BEGIN

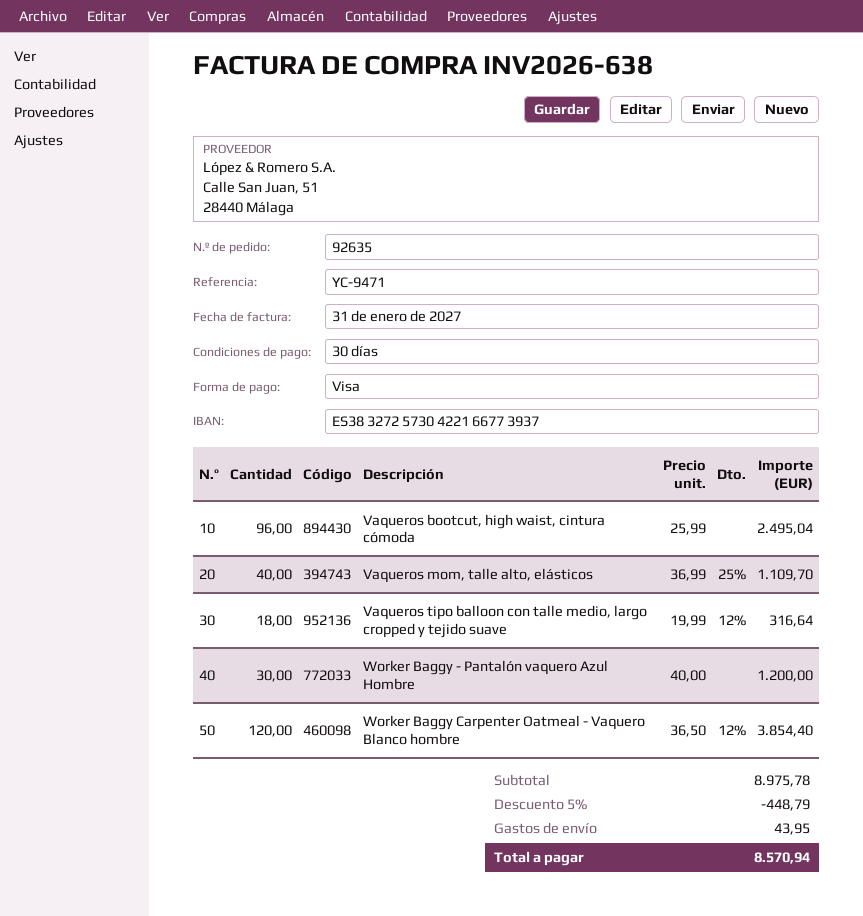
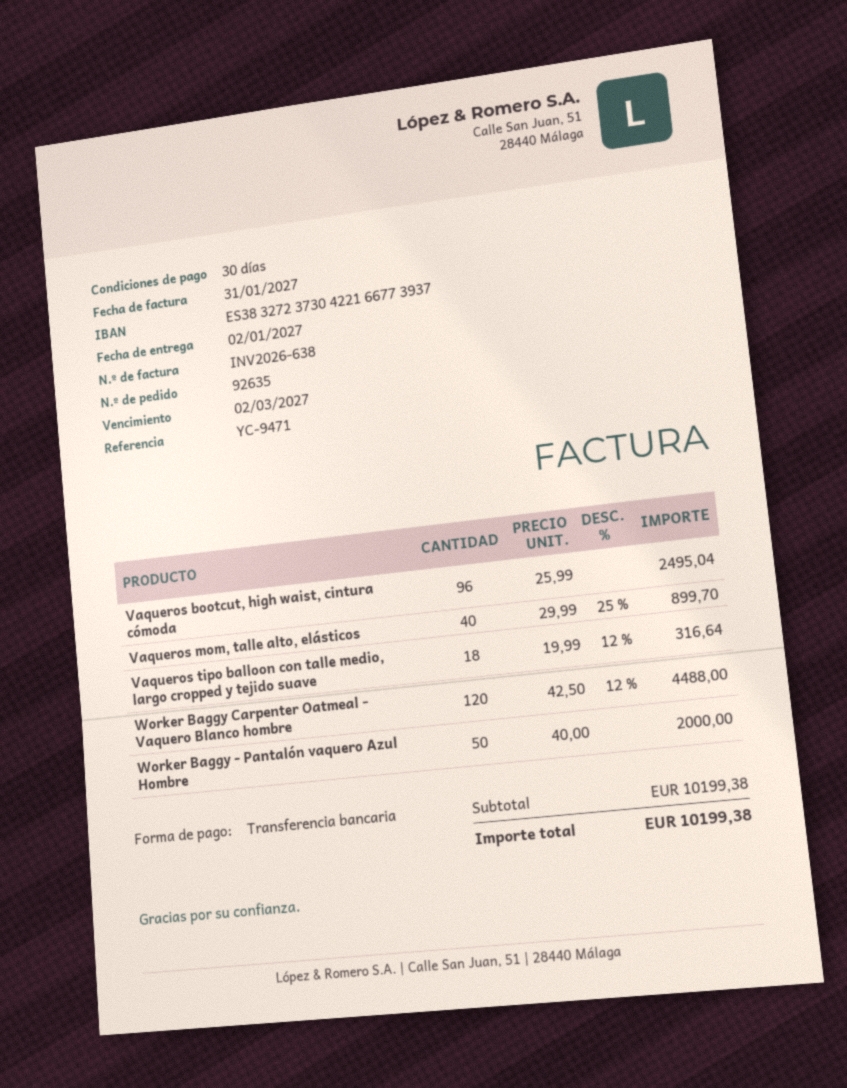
payment method: Visa -> bank transfer
bank account: ES3832725730422166773937 -> ES3832723730422166773937
Vaqueros mom, talle alto, elásticos: 40 x 36.99 - 25% = 1109.70 -> 40 x 29.99 - 25% = 899.70
Worker Baggy - Pantalón vaquero Azul Hombre: 30 x 40.00 = 1200.00 -> 50 x 40.00 = 2000.00
Worker Baggy Carpenter Oatmeal - Vaquero Blanco hombre: 120 x 36.50 - 12% = 3854.40 -> 120 x 42.50 - 12% = 4488.00
subtotal: 8975.78 -> 10199.38
discount: 5% = 448.79 -> none
shipping: 43.95 -> none
total: 8570.94 -> 10199.38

END

▶ Work to be completed:
Repeat the listing exactly, minus its pictures.

▶ Output below:
payment method: Visa -> bank transfer
bank account: ES3832725730422166773937 -> ES3832723730422166773937
Vaqueros mom, talle alto, elásticos: 40 x 36.99 - 25% = 1109.70 -> 40 x 29.99 - 25% = 899.70
Worker Baggy - Pantalón vaquero Azul Hombre: 30 x 40.00 = 1200.00 -> 50 x 40.00 = 2000.00
Worker Baggy Carpenter Oatmeal - Vaquero Blanco hombre: 120 x 36.50 - 12% = 3854.40 -> 120 x 42.50 - 12% = 4488.00
subtotal: 8975.78 -> 10199.38
discount: 5% = 448.79 -> none
shipping: 43.95 -> none
total: 8570.94 -> 10199.38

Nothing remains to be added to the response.